We continued the Junior Bok tours to the Argentine through to the early 70's

My coach at Grey High was Giepie Wentzel who toured Argentine as a fly half. He told me about how every Argentinian rugby club has pictures of Van Heerden and Danie Craven on prominent display. Yes we have developed a nation far more than NZ has done for Japan. And BTW Sa players were playing and coaching in Japan long before the Kiwis arrived. Fourie du Preez and many others were playing there 15 years ago.


"Isaac Van Heerden's reputation as an innovative coach had spread to Argentina, and he was invited to Buenos Aires to help the Pumas prepare for their first visit to South Africa in 1965.[1][2] Despite Argentina faring badly in this tour,[2] it was the start of a long and happy relationship between Van Heerden and the Pumas. Izak van Heerden took leave from his teaching post in Durban, relocated to Argentina, learnt fluent Spanish, and would revolutionise Argentine play in the late 1960s, laying the way open for great players such as Hugo Porta.[1][2] Van Heerden virtually invented the "tight loose" form of play, an area in which the Argentines would come to excel, and which would become a hallmark of their playing style. The Pumas repaid the initial debt, by beating the Junior Springboks at Ellis Park, and emerged as one of the better modern rugby nations, thanks largely to the talents of this Durban schoolmaster.[1]"

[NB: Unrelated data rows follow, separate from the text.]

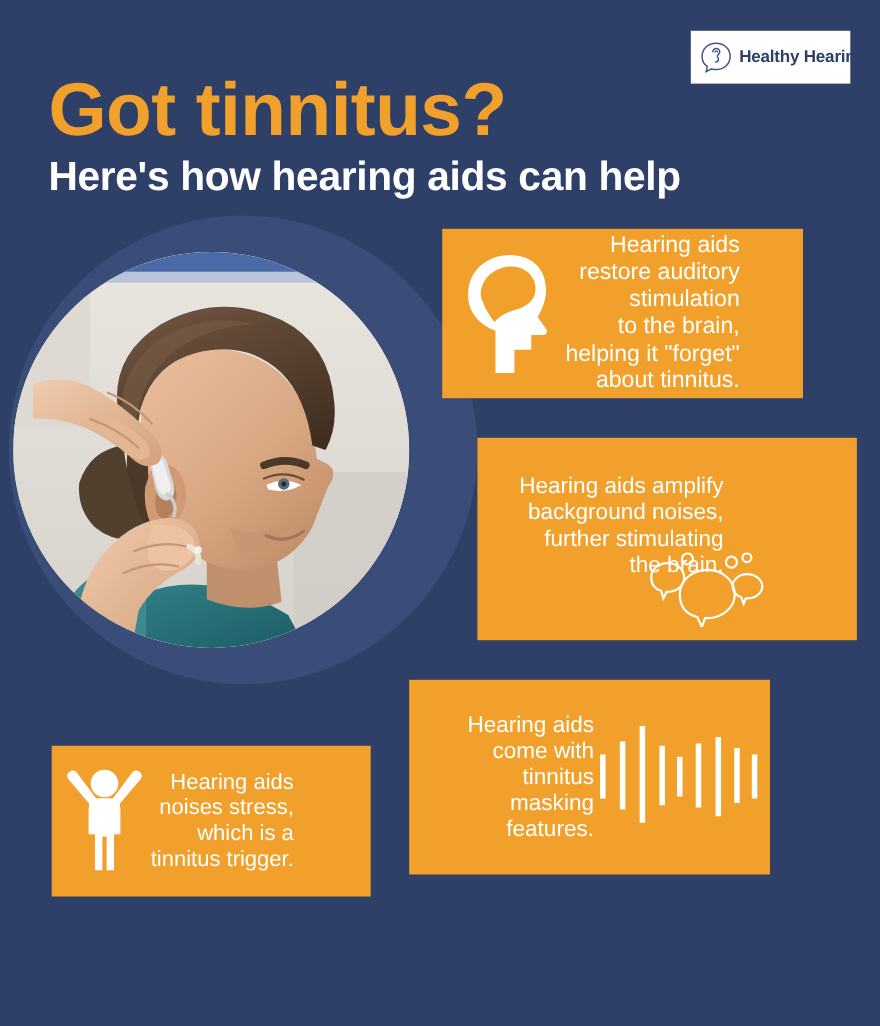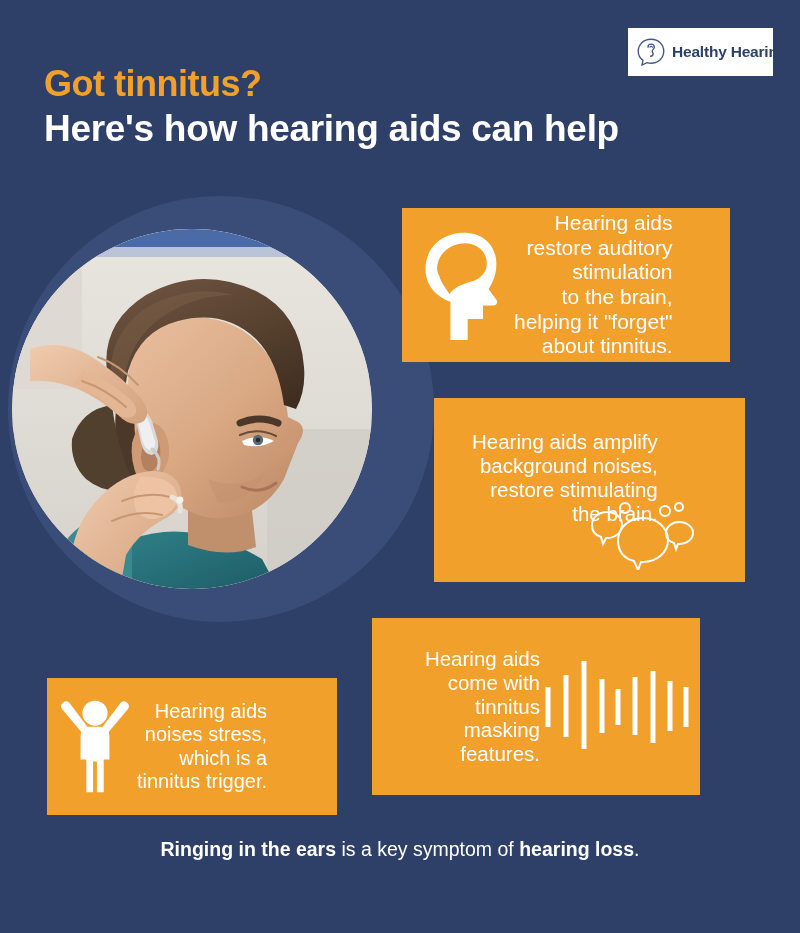"Got tinnitus?" .headline-main { font-size: 36px -> 68px }
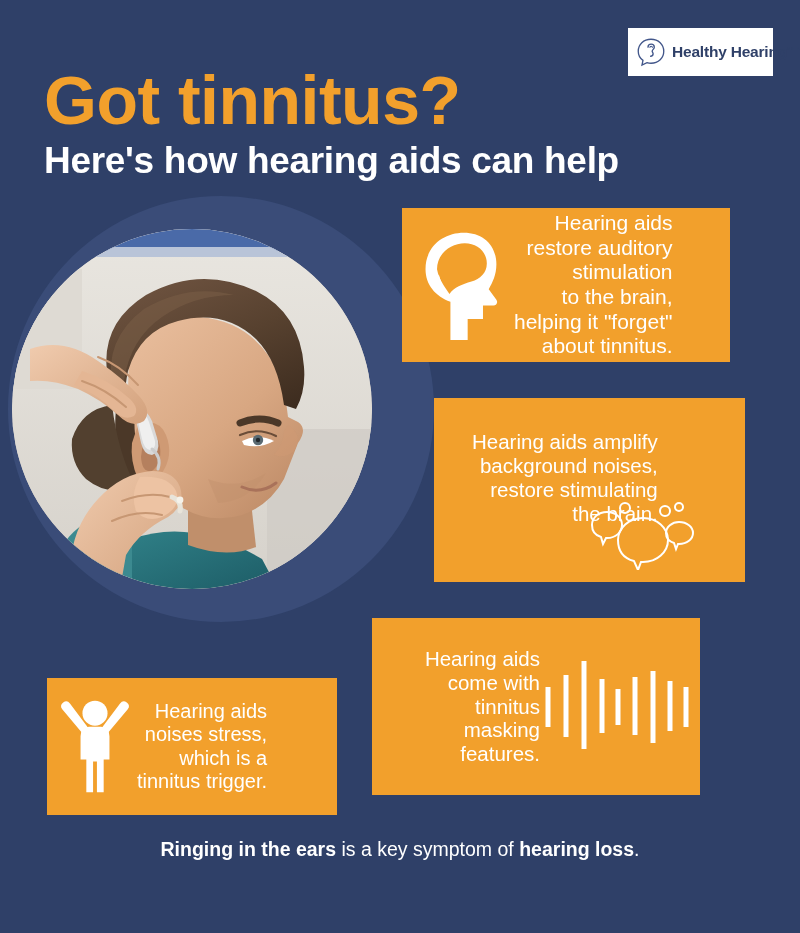"Hearing aids amplify" #card-bubbles { width: 311px -> 345px }
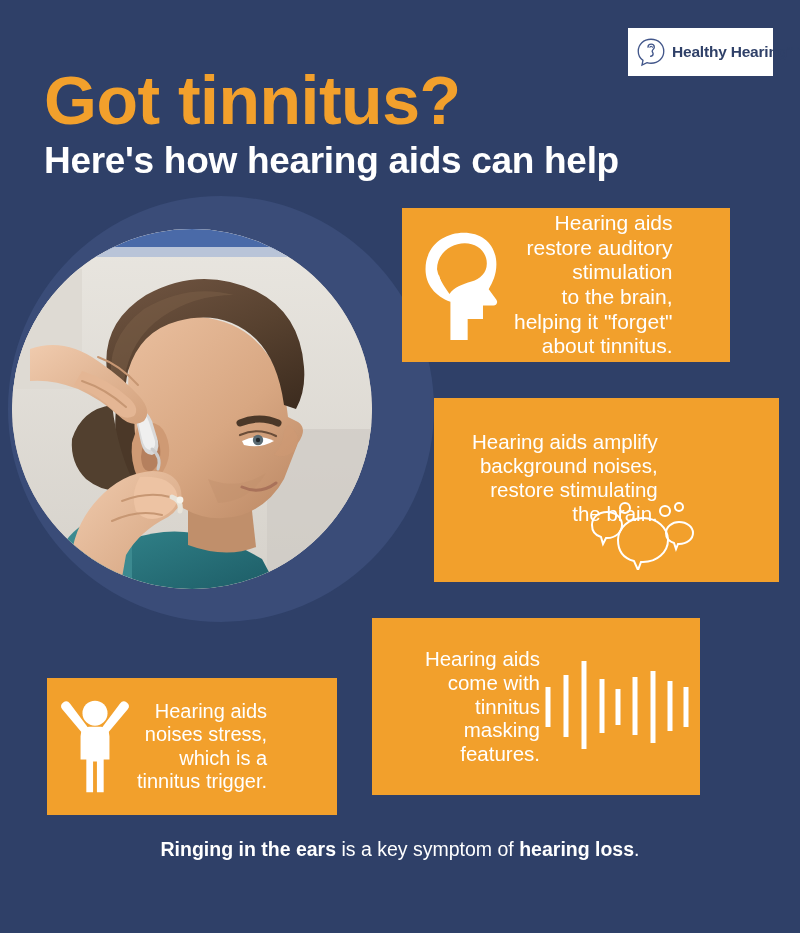"restore stimulating" span { text: restore -> further }
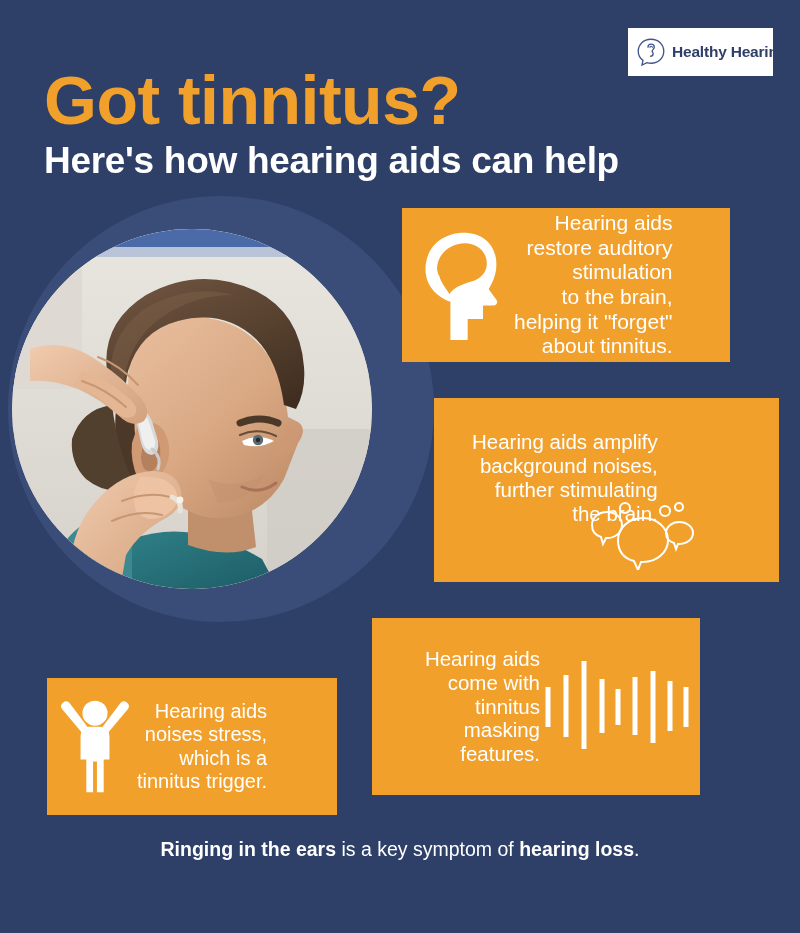"Ringing in the ears is" div.footer { html: <div> <b>Ringing in the ears</b><span> is a key symptom of </span><b>hearing loss</b><span>.</span> </div> -> none }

After the promise made by Junior Springbok manager JF Louw at the end of a 12-game tour to Argentina in 1959 – ‘I will do everything to ensure we invite you to tour our country’ – there were concerns about the strength of Argentinian rugby. South African Rugby Board president Danie Craven sent coach Izak van Heerden to help the Pumas prepare and they repaid the favour by beating the Junior Springboks at Ellis Park.